Nolan English, QBioS Thesis Defense
In partial fulfillment of the requirements for the degree of
Doctor of Philosophy in Quantitative Biosciences
in the School of Biological Sciences
Nolan English
Defends his thesis:
Using heuristic derived features in machine learning to recommend post translational modifications for experimental study
Wednesday, April 13, 2022
2:30pm Eastern Time
Via BlueJeans: https://bluejeans.com/4537128340
Open to the Community
Advisor:
Dr. Matthew Torres
School of Biological Sciences
Georgia Institute of Technology
Committee Members:
Dr. Christopher Rozell; School of Electrical and Computer Engineering, Georgia Tech
Dr. Peng Qiu; Department of Biomedical Engineering, Georgia Tech & Emory
Dr. Raquel Lieberman; School of Chemistry and Biochemistry, Georgia Tech
Dr. Melissa Kemp; Department of Biomedical Engineering, Georgia Tech & Emory
Abstract:
Post-translational modifications (PTMs) alter the chemistry of amino acid residues within translated proteins and thereby have the potential to expand the function and complexity of the proteome beyond the limits of the genome. Since the advent of high-throughput protein sequencing by mass spectrometry, hundreds of different types of PTMs have been discovered enabling cell signaling, protein degradation, DNA regulation, and nearly every other cellular function.

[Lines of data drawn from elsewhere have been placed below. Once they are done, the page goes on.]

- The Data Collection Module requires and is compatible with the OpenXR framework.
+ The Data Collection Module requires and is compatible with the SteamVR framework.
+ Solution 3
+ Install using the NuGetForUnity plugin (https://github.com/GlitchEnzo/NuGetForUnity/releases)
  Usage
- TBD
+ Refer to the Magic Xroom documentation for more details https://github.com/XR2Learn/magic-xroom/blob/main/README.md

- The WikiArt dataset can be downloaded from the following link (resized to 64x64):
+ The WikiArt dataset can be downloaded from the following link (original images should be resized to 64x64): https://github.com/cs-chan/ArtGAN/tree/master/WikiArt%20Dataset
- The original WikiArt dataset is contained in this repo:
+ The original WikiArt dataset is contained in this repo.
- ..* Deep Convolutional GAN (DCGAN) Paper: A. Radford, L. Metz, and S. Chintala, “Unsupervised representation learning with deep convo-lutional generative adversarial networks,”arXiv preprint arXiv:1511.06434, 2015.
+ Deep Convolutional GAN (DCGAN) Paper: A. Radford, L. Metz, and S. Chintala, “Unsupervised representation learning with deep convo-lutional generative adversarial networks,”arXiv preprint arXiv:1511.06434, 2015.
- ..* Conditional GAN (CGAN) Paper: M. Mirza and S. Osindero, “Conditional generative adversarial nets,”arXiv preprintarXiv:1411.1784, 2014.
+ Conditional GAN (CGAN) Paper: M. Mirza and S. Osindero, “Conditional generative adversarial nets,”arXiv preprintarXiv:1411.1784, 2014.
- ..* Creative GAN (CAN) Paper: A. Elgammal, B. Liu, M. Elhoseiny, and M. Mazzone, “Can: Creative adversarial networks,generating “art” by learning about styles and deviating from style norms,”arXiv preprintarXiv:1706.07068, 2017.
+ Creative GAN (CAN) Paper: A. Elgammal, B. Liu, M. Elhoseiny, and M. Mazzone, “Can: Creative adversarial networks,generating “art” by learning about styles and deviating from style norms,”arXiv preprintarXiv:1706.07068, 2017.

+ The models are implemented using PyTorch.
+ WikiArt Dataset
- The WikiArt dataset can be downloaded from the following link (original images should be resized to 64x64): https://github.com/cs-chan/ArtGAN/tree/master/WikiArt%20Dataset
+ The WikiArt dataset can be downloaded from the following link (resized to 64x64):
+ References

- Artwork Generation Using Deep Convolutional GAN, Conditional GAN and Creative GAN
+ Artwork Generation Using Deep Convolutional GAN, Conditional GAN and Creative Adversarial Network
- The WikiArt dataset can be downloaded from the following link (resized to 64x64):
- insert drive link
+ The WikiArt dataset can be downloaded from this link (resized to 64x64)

However, the rate at which PTM data are generated far surpasses the rate at which it is being curated and/or processed for interpretation. Today, more than 2 million PTMs contributing to over 400 types of modifications exist within the public domain, however far fewer PTMs are thought to have a function. Even less have their functional context understood due to the high burden of experimental evidence needed to uncover functionality. In this seminar I will describe the development of SAPH-ire, a machine learning model meant to recommend potentially functional PTMs for experimental investigation. I will present this model as part of a general data, analytics, and visualization approach meant to close the gap between PTM detection and study.